[RECORDS FOR PROCESSING]
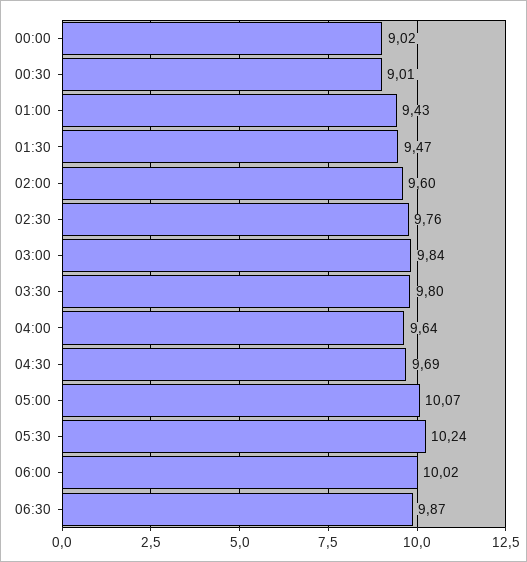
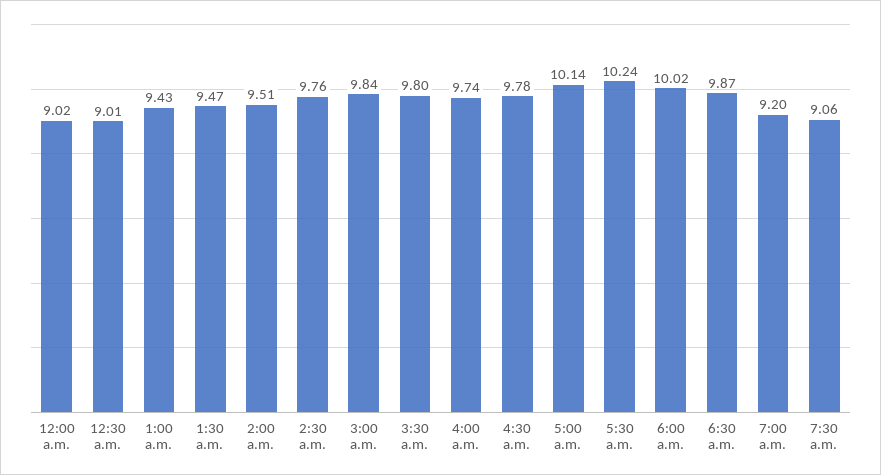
02:00: 9.6 -> 9.51
04:00: 9.64 -> 9.74
04:30: 9.69 -> 9.78
05:00: 10.07 -> 10.14
7:00 a.m.: none -> 9.2
7:30 a.m.: none -> 9.06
[/RECORDS FOR PROCESSING]
# WHAT YOU SHOULD DO
Write out exactly those lines running from the line with "04:30: 9.69 -> 9.78" to the end of the data above, the first and last included.

# EXPECTED ANSWER
04:30: 9.69 -> 9.78
05:00: 10.07 -> 10.14
7:00 a.m.: none -> 9.2
7:30 a.m.: none -> 9.06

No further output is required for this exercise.